Kobe Bryant stands near the No. 24 placed on the floor during his final game on April 13, 2016.
(Ty Nowell/Lakers.com)

Kobe's Final Game: By the Numbers

by Joey Ramirez
Digital Reporter

When the basketball world looks back on Kobe Bryant's final game, the number that will stand out will obviously be 60, as the retiring superstar exploded for one last scoring binge. But there are plenty more digits worthy of remembrance from the finale of No. 24.

0: Shots made by Bryant in the game’s first six minutes. The 20-year veteran admitted having nerves in the beginning, as he missed his first five shots, including one that failed to hit the rim.

1: Block by Bryant. His first basket came via his own hustle on the other end, as he swatted Trevor Booker’s layup before getting the ball back on the other end and pump-faking Gordon Hayward before cashing over Jeff Withey.

2: Turnovers that Bryant committed. Though he missed plenty of shots due to his massive shooting volume, Bryant still took care of the ball. He allowed only a couple giveaways, despite recording a 60.5 usage rate nearly four times that of the next-closest Laker, D’Angelo Russell (15.2).

2.65 Miles traveled by Bryant, more than any other Laker that night. In 42 minutes played, he put some extra tread on his tires, as Utah’s Trey Lyles (2.68) was the only player on the floor to tally more.

4: Assists by Bryant. When not putting up a historic number of shots, Bryant still managed to find time for his teammates, especially Jordan Clarkson, who was the recipient of three of Bryant’s dimes, including a football-style, fullcourt pass on the final play of the Black Mamba’s career.

13: Unanswered points by Bryant in the final two minutes. With his team down by 10 and only 2:36 left, Bryant went on a one-man rampage that culminated with a 19-foot, lead-stealing jumper and two free throws to ice the victory in the final minute.

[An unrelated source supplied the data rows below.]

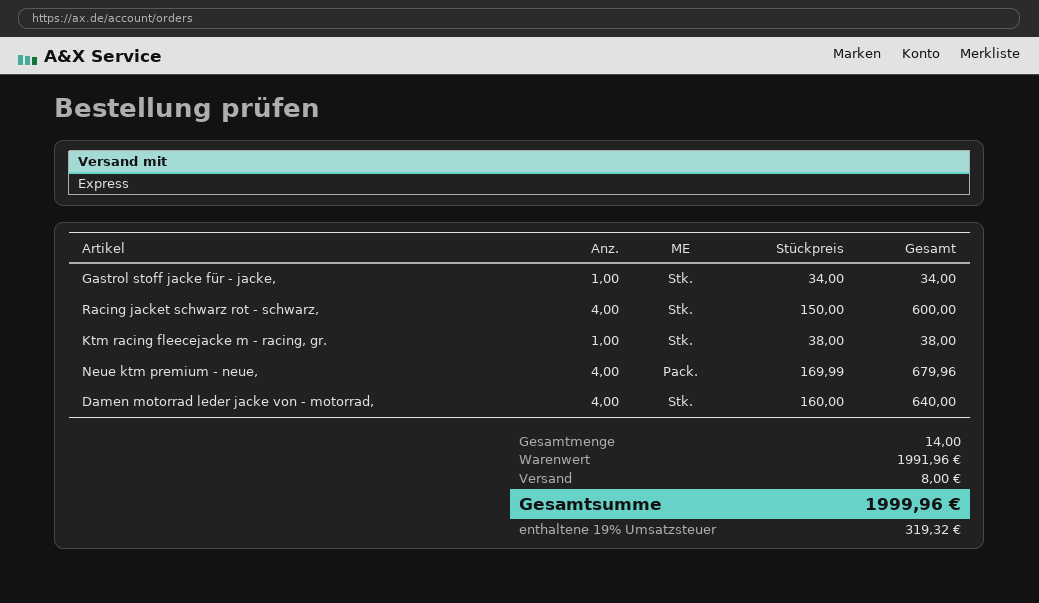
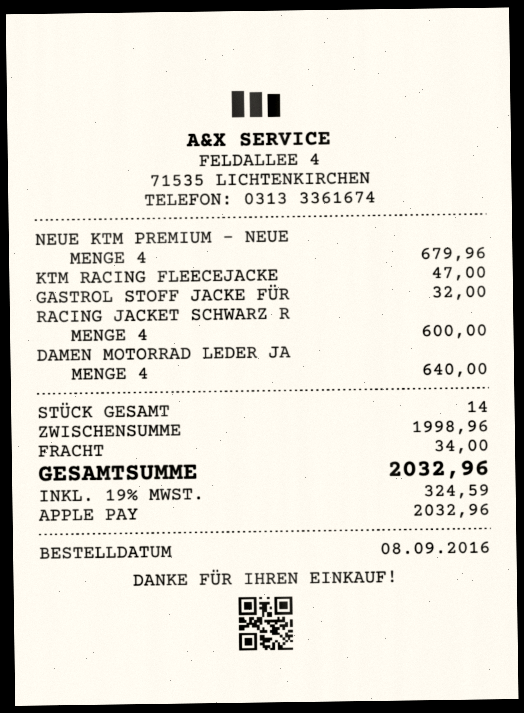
Gastrol stoff jacke für - jacke,: 1 for 34.00 -> 1 for 32.00
Ktm racing fleecejacke m - racing, gr.: 1 for 38.00 -> 1 for 47.00
subtotal: 1991.96 -> 1998.96
shipping: 8.00 -> 34.00
tax: 19% = 319.32 -> 19% = 324.59
total: 1999.96 -> 2032.96

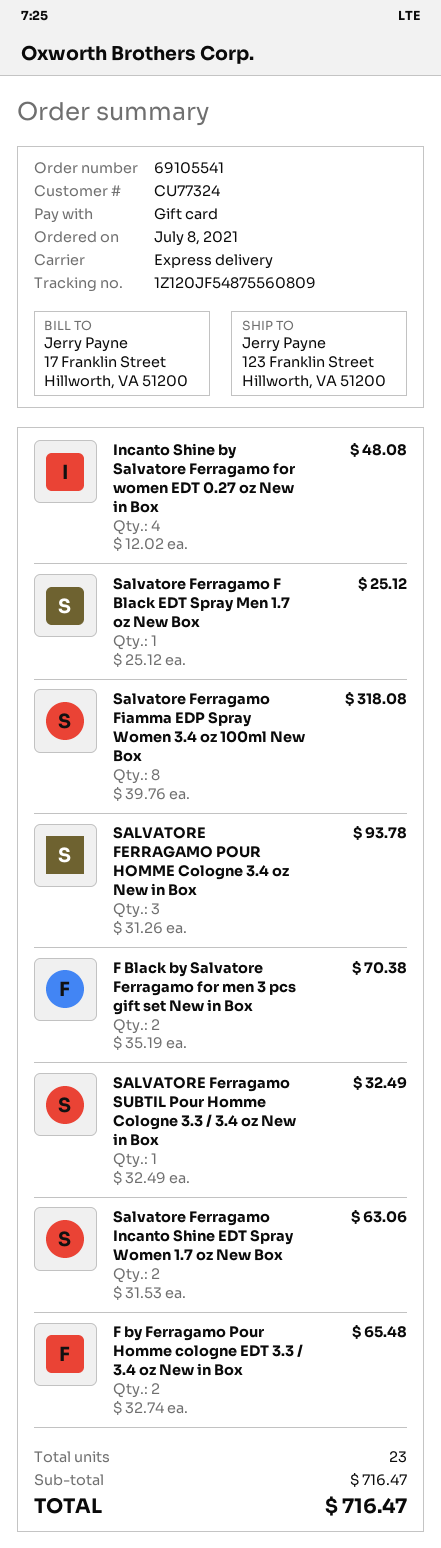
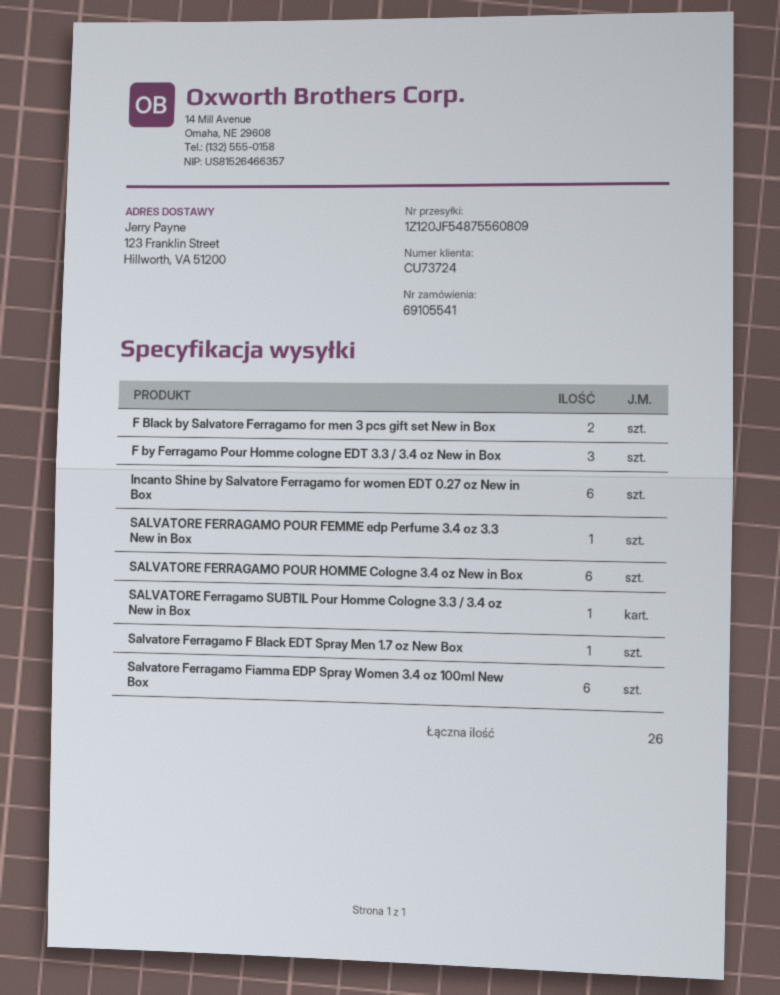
customer number: CU77324 -> CU73724
Incanto Shine by Salvatore Ferragamo for women EDT 0.27 oz New in Box: 4 -> 6
Salvatore Ferragamo Fiamma EDP Spray Women 3.4 oz 100ml New Box: 8 -> 6
SALVATORE FERRAGAMO POUR HOMME Cologne 3.4 oz New in Box: 3 -> 6
Salvatore Ferragamo Incanto Shine EDT Spray Women 1.7 oz New Box: 2 -> none
F by Ferragamo Pour Homme cologne EDT 3.3 / 3.4 oz New in Box: 2 -> 3
SALVATORE FERRAGAMO POUR FEMME edp Perfume 3.4 oz 3.3 New in Box: none -> 1
total quantity: 23 -> 26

16: Unassisted baskets by Bryant. The Lakers simply let their leader do his thing, especially down the stretch, as his final seven baskets went without an assist attached. D’Angelo Russell did set him up a few times, tallying half of Los Angeles’ six dimes to Bryant.

18: Contested shots made by Bryant. The now-retiree hit 18-of-40 with a defender within 3.5 feet, which was even better than his 4-of-10 clip on open looks.

22: Points that Bryant scored in the paint. He didn’t rely on his patented post-ups, instead blowing by defenders and navigating the interior defense for layups. However, he was even more active from outside, shooting 6-of-21 on 3-pointers.

32.6: Percentage shot by the Lakers in their first three games against the Jazz, all of which were losses. Los Angeles had averaged just 77.0 points versus Utah, but managed 101 points on 48.2 percent in the finale, thanks largely to Bryant.

37: Bryant’s age on the day of his last game. It had been seven years since his previous 60-point game, when he set the Madison Square Garden scoring record with 61 points on Feb. 2, 2009.

50: Shots taken by Bryant, the most in at least 33 years. The previous record during this span was held by Michael Jordan, who put up 49 in a loss to Orlando on Jan. 16, 1993. Bryant took 15 more shots than the rest of his teammates combined.

60: Bryant’s final point total. No other player in the NBA this season scored as many in one game as he did that night.

18,997: People in attendance at sold-out STAPLES Center for the final game of Bryant's career.

5.2 million: Estimated nationwide viewers who witnessed Bryant’s historic night on ESPN2 and Time Warner Cable SportsNet.